NaNoWriMo – National Novel Writing Month

The city has a thousand stories - it’s time to write yours

By Morf Morford, Tacoma Daily Index

There is no greater agony than bearing an untold story inside you. – Maya Angelou

National Novel Writing Month began in 1999 as a seemingly impossible but straightforward challenge: to write 50,000 words of a novel in the thirty days of November.

Since then, hundreds of thousands of people around the world began to write, determined to end the month with about 50,000 words of their own memoir or novel.

They enter the month as elementary school students or teachers, mechanics, or stay-at-home parents.

They leave as novelists.

In 2006, NaNoWriMo officially became a nonprofit organization with their programs supporting writing fluency and education.

The website hosts more than a million writers, serving as a social network with author profiles, personal project libraries, and writing buddies.

NaNoWriMo tracks words for writers like Fitbit tracks steps, and hosts real-world writing events in cities from Mexico City, to Seoul, to Milwaukee with the help of more than 900 volunteers in thousands of partnering libraries and community centers.

In 2021, for example, 427,653 writers participated in their programs, including 90,561 students and educators in the Young Writers Program.

842 volunteer Municipal Liaisons guided 671 regions on six continents.

406 libraries, bookstores, and community centers opened their doors to novelists through the Come Write In program.

51,507 Campers tackled a writing project—novel or not—at Camp NaNoWriMo.

Current programs now include National Novel Writing Month in November, Camp NaNoWriMo in April and July, and the “Now What?” Months in January and February, plus the Young Writers Program for kids, teens, teachers, and families, the Come Write In program for libraries, bookstores, and community spaces, and the Municipal Liaison program for local volunteers.

If there’s a book that you want to read, but it hasn’t been written yet, then you must write it. – Toni Morrison

Once you set up an account as a writer (or soon-to-be writer!) you can participate in the programs in a variety of ways.

Prefer to write on your own timeline? Set independent writing goals and work at your own pace.

Find yourself more productive with the structure of an ambitious deadline and enthusiastic community egging you on? Set an official challenge goal during NaNoWriMo in November or Camp NaNoWriMo in April or July.

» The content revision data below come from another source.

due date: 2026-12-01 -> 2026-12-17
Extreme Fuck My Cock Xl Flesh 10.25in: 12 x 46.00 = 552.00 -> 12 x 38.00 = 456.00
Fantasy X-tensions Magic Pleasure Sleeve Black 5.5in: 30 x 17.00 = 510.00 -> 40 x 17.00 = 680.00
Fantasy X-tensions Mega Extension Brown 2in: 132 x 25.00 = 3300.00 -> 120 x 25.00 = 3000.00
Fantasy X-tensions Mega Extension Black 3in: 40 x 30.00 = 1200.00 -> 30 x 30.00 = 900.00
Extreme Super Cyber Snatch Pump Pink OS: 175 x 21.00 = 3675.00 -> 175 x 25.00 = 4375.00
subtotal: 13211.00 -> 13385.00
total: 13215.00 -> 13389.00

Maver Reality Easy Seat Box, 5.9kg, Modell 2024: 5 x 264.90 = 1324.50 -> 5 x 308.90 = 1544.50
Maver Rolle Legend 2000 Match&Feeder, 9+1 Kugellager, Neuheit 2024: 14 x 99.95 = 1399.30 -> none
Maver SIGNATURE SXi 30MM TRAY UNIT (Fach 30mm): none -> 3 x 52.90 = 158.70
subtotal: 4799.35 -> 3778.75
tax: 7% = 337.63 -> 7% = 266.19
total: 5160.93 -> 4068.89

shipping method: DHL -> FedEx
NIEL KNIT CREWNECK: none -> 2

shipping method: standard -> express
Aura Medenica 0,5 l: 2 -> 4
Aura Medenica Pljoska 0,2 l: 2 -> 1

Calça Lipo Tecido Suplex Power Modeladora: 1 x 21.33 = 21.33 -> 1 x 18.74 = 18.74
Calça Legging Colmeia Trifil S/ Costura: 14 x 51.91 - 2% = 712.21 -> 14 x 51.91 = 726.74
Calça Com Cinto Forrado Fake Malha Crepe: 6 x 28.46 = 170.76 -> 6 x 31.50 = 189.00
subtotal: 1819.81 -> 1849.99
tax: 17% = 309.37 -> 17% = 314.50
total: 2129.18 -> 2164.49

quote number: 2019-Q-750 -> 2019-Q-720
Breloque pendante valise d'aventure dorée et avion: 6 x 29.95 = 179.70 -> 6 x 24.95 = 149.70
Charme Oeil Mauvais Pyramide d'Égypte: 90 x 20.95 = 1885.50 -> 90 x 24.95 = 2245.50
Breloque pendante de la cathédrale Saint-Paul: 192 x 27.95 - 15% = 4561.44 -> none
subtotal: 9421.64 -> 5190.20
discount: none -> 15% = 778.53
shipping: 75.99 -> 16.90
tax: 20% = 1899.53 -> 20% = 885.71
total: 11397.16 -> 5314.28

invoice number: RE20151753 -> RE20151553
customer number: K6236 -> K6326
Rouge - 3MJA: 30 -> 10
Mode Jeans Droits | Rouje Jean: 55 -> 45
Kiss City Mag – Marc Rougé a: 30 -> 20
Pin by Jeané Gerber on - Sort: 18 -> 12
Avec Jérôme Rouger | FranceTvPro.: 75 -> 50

You’ll receive resource-packed messages (and the occasional celebratory gif), and if you reach your word-count goal, you can access a special winner page with sponsor offers and more.

Either way, once you’ve signed up, you can access how-to materials, make writer friends in the forums, join your local region(s) to see what’s going on nearby, pop in on the occasional virtual event hosted by NaNo HQ, make buddies and join writing groups and get inspired by pep talks from authors like Gene Luen Yang, Roxane Gay, Kacen Callender, John Green, and N. K. Jemisin, and—of course—track your own writing progress

You don’t need to write a novel of course, but what better time to write than the ever-earlier darkening days of November?

Can anyone be writer?

It depends what you mean by “writer”, but I am convinced that we all have stories to share.

We all see and experience different things – and we all respond to them differently.

And, as time passes, we often see or understand things that we didn’t understand before.

Writing is the best therapy.

Whether other people see, or even care about, what you write ultimately doesn’t matter that much.

Putting together your story is a gift to those around you.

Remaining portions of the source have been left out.